At Learn Play Eat, we want children who are picky eaters to be able to get to know and explore food in a no-pressure, fun environment. If they can enjoy exploring food through their senses, they are more likely to be able to progress towards being able to eat it.

For children to be able to explore food, they need to have the vocabulary to be able to describe it. We parents can help with this by describing food we are eating in an objective and concrete manner, for example, “carrots are cold, smooth, sweet, crispy, orange and sound loud when I bang them on the table like a drum stick!”. Rather than “carrots are good for you”. And we can ask our kids questions to start them thinking more about their food, e.g. “What colour is the corn? How does it feel on your fingers? Is it softer than the carrot?”. 

We can also help children get to know food by talking about where the food comes from (A farm? A factory? Where is it? What language do they speak there?), how it is processed and packaged before it gets to us, the different parts of the food, and how it is cooked so that we can eat it.
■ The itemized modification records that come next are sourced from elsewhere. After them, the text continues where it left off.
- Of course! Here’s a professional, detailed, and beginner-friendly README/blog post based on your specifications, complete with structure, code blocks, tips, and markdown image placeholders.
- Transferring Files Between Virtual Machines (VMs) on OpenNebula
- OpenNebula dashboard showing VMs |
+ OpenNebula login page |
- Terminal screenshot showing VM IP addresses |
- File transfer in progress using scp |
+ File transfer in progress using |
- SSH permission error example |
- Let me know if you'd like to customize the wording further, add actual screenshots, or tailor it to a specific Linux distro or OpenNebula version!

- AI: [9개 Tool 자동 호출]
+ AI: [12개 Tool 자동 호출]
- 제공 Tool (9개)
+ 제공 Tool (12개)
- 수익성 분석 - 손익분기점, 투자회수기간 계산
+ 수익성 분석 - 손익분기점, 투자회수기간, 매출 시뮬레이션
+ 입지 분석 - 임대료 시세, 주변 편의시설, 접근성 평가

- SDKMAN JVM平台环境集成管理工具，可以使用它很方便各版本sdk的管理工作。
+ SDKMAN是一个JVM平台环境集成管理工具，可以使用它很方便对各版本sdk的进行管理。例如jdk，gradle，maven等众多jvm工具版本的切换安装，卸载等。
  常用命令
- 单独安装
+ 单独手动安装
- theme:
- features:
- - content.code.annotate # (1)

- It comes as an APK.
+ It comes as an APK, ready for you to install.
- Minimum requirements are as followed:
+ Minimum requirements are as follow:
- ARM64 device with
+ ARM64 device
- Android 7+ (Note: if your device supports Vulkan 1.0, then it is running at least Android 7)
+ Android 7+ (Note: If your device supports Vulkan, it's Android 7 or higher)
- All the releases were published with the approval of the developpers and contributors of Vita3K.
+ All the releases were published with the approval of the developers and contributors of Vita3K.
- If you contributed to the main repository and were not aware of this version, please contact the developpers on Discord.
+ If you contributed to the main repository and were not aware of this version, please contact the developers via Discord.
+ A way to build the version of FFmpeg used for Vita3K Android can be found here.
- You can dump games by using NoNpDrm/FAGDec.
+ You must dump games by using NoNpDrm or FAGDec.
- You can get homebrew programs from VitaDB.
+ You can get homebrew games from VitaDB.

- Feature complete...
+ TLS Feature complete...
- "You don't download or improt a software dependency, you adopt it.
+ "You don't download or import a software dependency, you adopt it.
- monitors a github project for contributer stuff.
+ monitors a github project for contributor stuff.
Other activities to do with children which might help with this include:

  • Helping to cook dinner
  • Growing your own veggies
  • A trip around a food market and talking to the stall owners
  • Visiting a restaurant which serves a type of food you don’t usually eat (even if they’re not ready to eat it yet)
  • Looking at all the options in your local bakery
  • Visiting a ‘pick your own’ farm
  • Reading recipe books or other books about food
  • Watching TV shows about food

We’ll talk more about some of the TV shows and movies we like, which help children learn about food, in our next post.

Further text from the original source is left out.